▶ Problem statement
For the entries below, work out how many lines contain the string "align" and write only the number.

Start of Material for this exercise

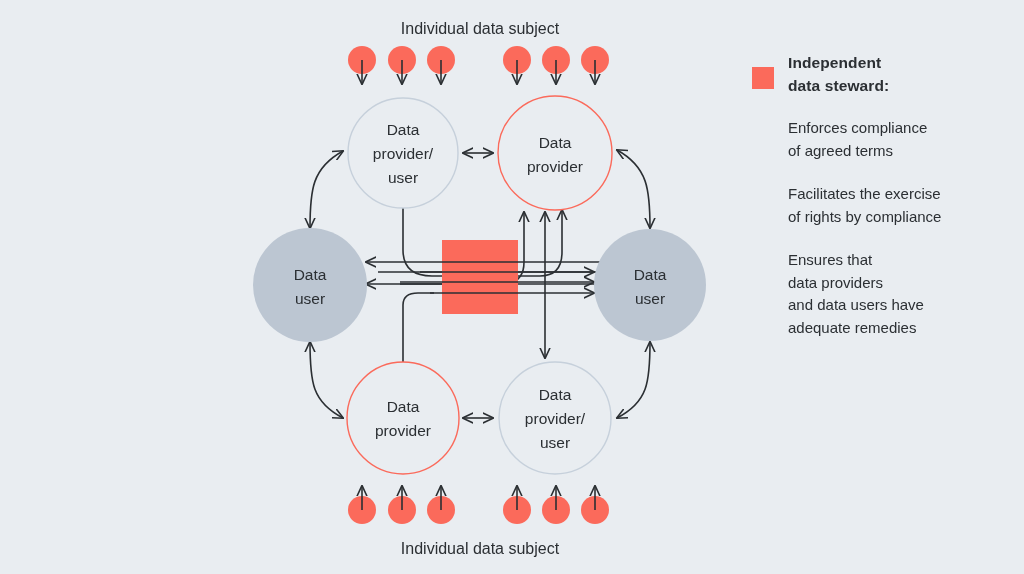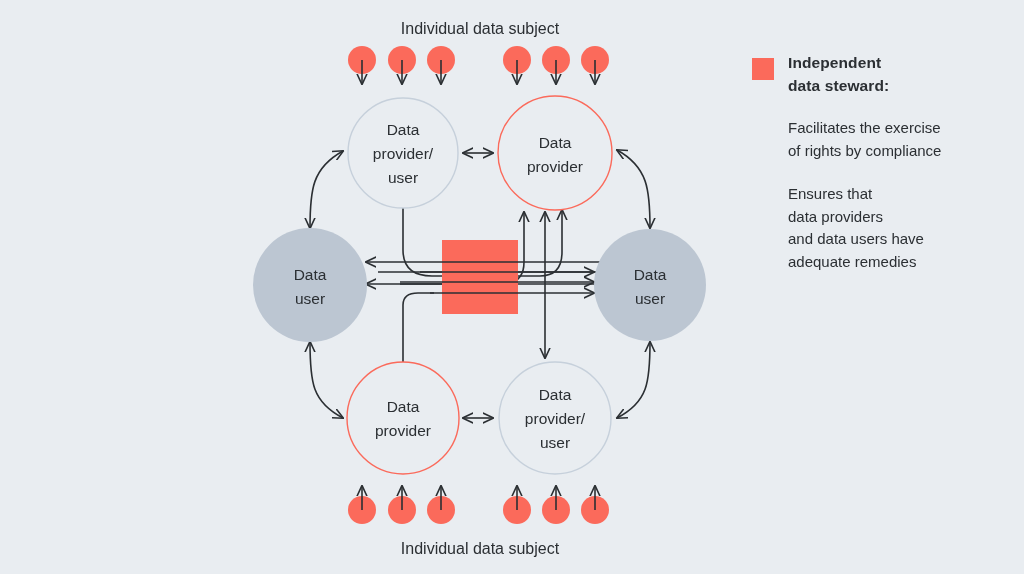--- a/index.html
+++ b/index.html
@@ -35,7 +35,7 @@
   }
   #legend .head{
     display:flex;
-    align-items:flex-start;
+    align-items:center;
     gap:14px;
   }
   #legend .swatch{

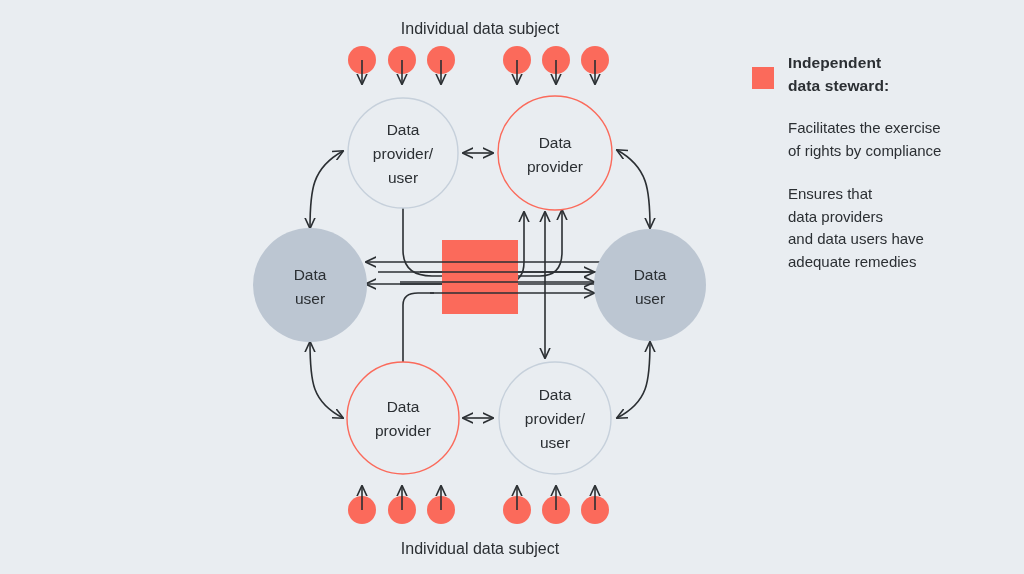--- a/index.html
+++ b/index.html
@@ -222,6 +222,8 @@
       </div>
     </div>
     <div class="items">
+      <div class="item">Enforces compliance
+of agreed terms</div>
       <div class="item">Facilitates the exercise
 of rights by compliance</div>
       <div class="item">Ensures that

End of Material for this exercise

▶ Solution to the exercise
2